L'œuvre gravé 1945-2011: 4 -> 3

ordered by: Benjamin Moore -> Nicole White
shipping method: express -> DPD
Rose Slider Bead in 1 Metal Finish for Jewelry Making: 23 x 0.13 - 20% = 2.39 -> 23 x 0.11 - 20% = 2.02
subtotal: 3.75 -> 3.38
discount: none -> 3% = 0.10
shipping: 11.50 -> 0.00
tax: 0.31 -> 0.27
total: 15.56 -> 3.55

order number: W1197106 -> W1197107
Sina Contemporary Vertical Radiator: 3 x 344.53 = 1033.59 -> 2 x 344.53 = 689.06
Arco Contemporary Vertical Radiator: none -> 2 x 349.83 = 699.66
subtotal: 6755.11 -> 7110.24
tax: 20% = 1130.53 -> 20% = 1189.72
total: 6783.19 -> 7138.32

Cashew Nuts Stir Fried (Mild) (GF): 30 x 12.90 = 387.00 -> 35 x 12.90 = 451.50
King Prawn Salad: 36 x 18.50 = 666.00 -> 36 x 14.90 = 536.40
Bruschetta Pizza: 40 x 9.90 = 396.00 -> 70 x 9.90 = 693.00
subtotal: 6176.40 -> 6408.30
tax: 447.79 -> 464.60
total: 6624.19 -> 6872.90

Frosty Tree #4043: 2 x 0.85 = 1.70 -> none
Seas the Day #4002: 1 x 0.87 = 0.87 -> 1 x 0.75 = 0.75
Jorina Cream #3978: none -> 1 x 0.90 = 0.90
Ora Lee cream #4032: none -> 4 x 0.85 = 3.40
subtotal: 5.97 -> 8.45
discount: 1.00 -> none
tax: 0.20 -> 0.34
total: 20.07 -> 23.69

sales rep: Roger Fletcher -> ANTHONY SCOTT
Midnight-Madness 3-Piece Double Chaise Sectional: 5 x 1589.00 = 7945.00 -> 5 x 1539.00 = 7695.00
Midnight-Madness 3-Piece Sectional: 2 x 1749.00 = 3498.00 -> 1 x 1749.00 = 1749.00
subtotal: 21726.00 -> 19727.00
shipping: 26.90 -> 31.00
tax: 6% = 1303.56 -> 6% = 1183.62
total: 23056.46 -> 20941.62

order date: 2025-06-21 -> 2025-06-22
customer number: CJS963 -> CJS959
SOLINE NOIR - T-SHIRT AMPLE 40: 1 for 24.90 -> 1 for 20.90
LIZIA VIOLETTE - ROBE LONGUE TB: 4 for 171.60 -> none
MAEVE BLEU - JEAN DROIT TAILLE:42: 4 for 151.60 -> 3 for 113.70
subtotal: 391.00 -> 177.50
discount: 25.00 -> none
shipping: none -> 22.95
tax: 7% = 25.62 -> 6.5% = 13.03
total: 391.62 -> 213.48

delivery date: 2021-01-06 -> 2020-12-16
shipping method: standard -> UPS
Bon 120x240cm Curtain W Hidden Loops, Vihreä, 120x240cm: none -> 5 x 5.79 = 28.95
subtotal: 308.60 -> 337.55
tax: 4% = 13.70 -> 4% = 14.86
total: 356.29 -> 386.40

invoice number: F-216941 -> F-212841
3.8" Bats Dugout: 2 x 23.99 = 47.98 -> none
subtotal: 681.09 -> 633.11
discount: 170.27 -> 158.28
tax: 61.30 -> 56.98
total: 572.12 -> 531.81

****

- **Exercise requirements**:
Keep every word the same and copy out all of the entries.

- **Output below**:
L'œuvre gravé 1945-2011: 4 -> 3

ordered by: Benjamin Moore -> Nicole White
shipping method: express -> DPD
Rose Slider Bead in 1 Metal Finish for Jewelry Making: 23 x 0.13 - 20% = 2.39 -> 23 x 0.11 - 20% = 2.02
subtotal: 3.75 -> 3.38
discount: none -> 3% = 0.10
shipping: 11.50 -> 0.00
tax: 0.31 -> 0.27
total: 15.56 -> 3.55

order number: W1197106 -> W1197107
Sina Contemporary Vertical Radiator: 3 x 344.53 = 1033.59 -> 2 x 344.53 = 689.06
Arco Contemporary Vertical Radiator: none -> 2 x 349.83 = 699.66
subtotal: 6755.11 -> 7110.24
tax: 20% = 1130.53 -> 20% = 1189.72
total: 6783.19 -> 7138.32

Cashew Nuts Stir Fried (Mild) (GF): 30 x 12.90 = 387.00 -> 35 x 12.90 = 451.50
King Prawn Salad: 36 x 18.50 = 666.00 -> 36 x 14.90 = 536.40
Bruschetta Pizza: 40 x 9.90 = 396.00 -> 70 x 9.90 = 693.00
subtotal: 6176.40 -> 6408.30
tax: 447.79 -> 464.60
total: 6624.19 -> 6872.90

Frosty Tree #4043: 2 x 0.85 = 1.70 -> none
Seas the Day #4002: 1 x 0.87 = 0.87 -> 1 x 0.75 = 0.75
Jorina Cream #3978: none -> 1 x 0.90 = 0.90
Ora Lee cream #4032: none -> 4 x 0.85 = 3.40
subtotal: 5.97 -> 8.45
discount: 1.00 -> none
tax: 0.20 -> 0.34
total: 20.07 -> 23.69

sales rep: Roger Fletcher -> ANTHONY SCOTT
Midnight-Madness 3-Piece Double Chaise Sectional: 5 x 1589.00 = 7945.00 -> 5 x 1539.00 = 7695.00
Midnight-Madness 3-Piece Sectional: 2 x 1749.00 = 3498.00 -> 1 x 1749.00 = 1749.00
subtotal: 21726.00 -> 19727.00
shipping: 26.90 -> 31.00
tax: 6% = 1303.56 -> 6% = 1183.62
total: 23056.46 -> 20941.62

order date: 2025-06-21 -> 2025-06-22
customer number: CJS963 -> CJS959
SOLINE NOIR - T-SHIRT AMPLE 40: 1 for 24.90 -> 1 for 20.90
LIZIA VIOLETTE - ROBE LONGUE TB: 4 for 171.60 -> none
MAEVE BLEU - JEAN DROIT TAILLE:42: 4 for 151.60 -> 3 for 113.70
subtotal: 391.00 -> 177.50
discount: 25.00 -> none
shipping: none -> 22.95
tax: 7% = 25.62 -> 6.5% = 13.03
total: 391.62 -> 213.48

delivery date: 2021-01-06 -> 2020-12-16
shipping method: standard -> UPS
Bon 120x240cm Curtain W Hidden Loops, Vihreä, 120x240cm: none -> 5 x 5.79 = 28.95
subtotal: 308.60 -> 337.55
tax: 4% = 13.70 -> 4% = 14.86
total: 356.29 -> 386.40

invoice number: F-216941 -> F-212841
3.8" Bats Dugout: 2 x 23.99 = 47.98 -> none
subtotal: 681.09 -> 633.11
discount: 170.27 -> 158.28
tax: 61.30 -> 56.98
total: 572.12 -> 531.81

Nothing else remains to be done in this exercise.